▶ [Material for the task]:
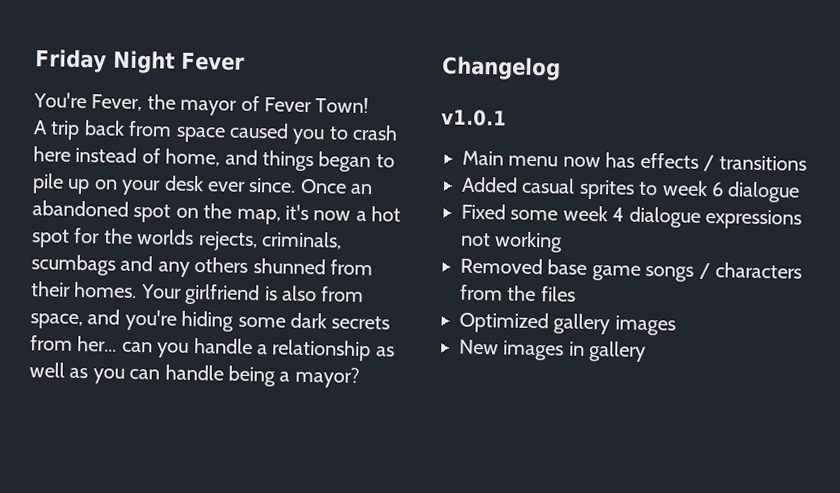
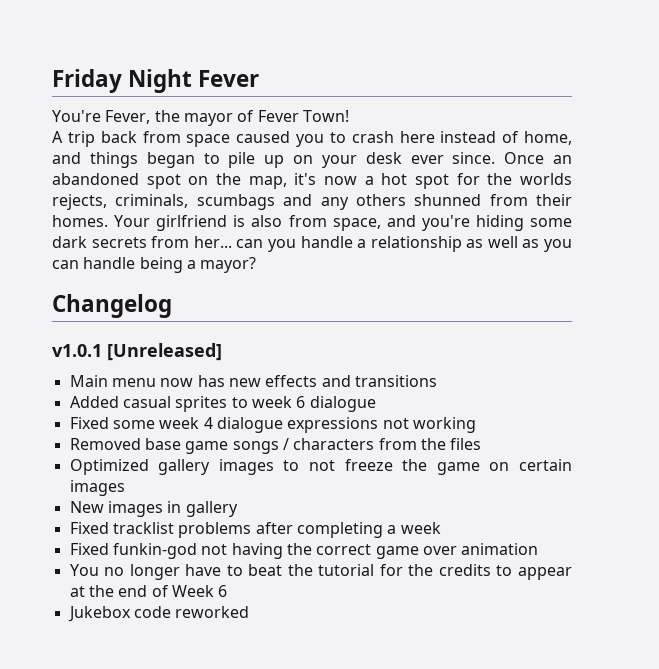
(507, 118) none -> [107,343,222,361] [Unreleased]
[639,152,715,172] effects / -> [228,375,351,387] new effects and
[459,339,647,363] // New images in gallery -> [283,459,573,475] [69,480,125,496] [69,501,238,517] [69,522,441,538] [69,543,539,559] [69,564,572,580] [69,585,228,597] [67,606,250,622] to not freeze the game on certain images // New images in gallery // Fixed tracklist problems after completing a week // Fixed funkin-god not having the correct game over animation // You no longer have to beat the tutorial for the credits to appear at the end of Week 6 // Jukebox code reworked

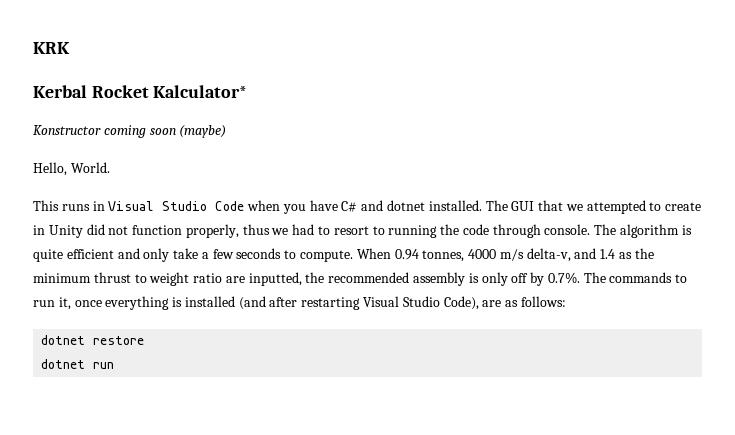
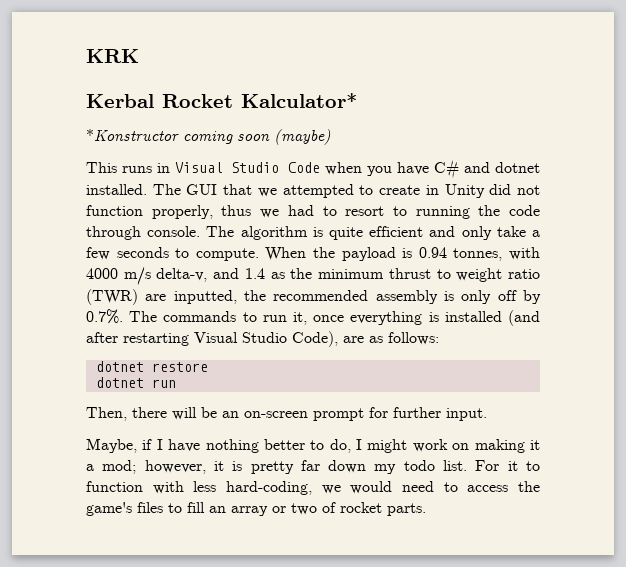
[33,125,101,135] Konstructor -> [86,129,179,141] *Konstructor
[33,162,110,176] // Hello, World. -> (331, 137) none
(391, 253) none -> [313,247,413,261] the payload is
(465, 256) none -> [509,247,540,260] with
(223, 278) none -> [86,289,138,305] (TWR)
(115, 365) none -> [86,407,487,421] [86,438,540,453] [86,460,541,474] [86,481,540,495] [86,502,426,516] // Then, there will be an on-screen prompt for further input. // Maybe, if I have nothing better to do, I might work on making it a mod; however, it is pretty far down my todo list. For it to function with less hard-coding, we would need to access the game's files to fill an array or two of rocket parts.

▶ [Try it]:
Take from the material every line that holds "have".

▶ [Output]:
[459,339,647,363] // New images in gallery -> [283,459,573,475] [69,480,125,496] [69,501,238,517] [69,522,441,538] [69,543,539,559] [69,564,572,580] [69,585,228,597] [67,606,250,622] to not freeze the game on certain images // New images in gallery // Fixed tracklist problems after completing a week // Fixed funkin-god not having the correct game over animation // You no longer have to beat the tutorial for the credits to appear at the end of Week 6 // Jukebox code reworked
(115, 365) none -> [86,407,487,421] [86,438,540,453] [86,460,541,474] [86,481,540,495] [86,502,426,516] // Then, there will be an on-screen prompt for further input. // Maybe, if I have nothing better to do, I might work on making it a mod; however, it is pretty far down my todo list. For it to function with less hard-coding, we would need to access the game's files to fill an array or two of rocket parts.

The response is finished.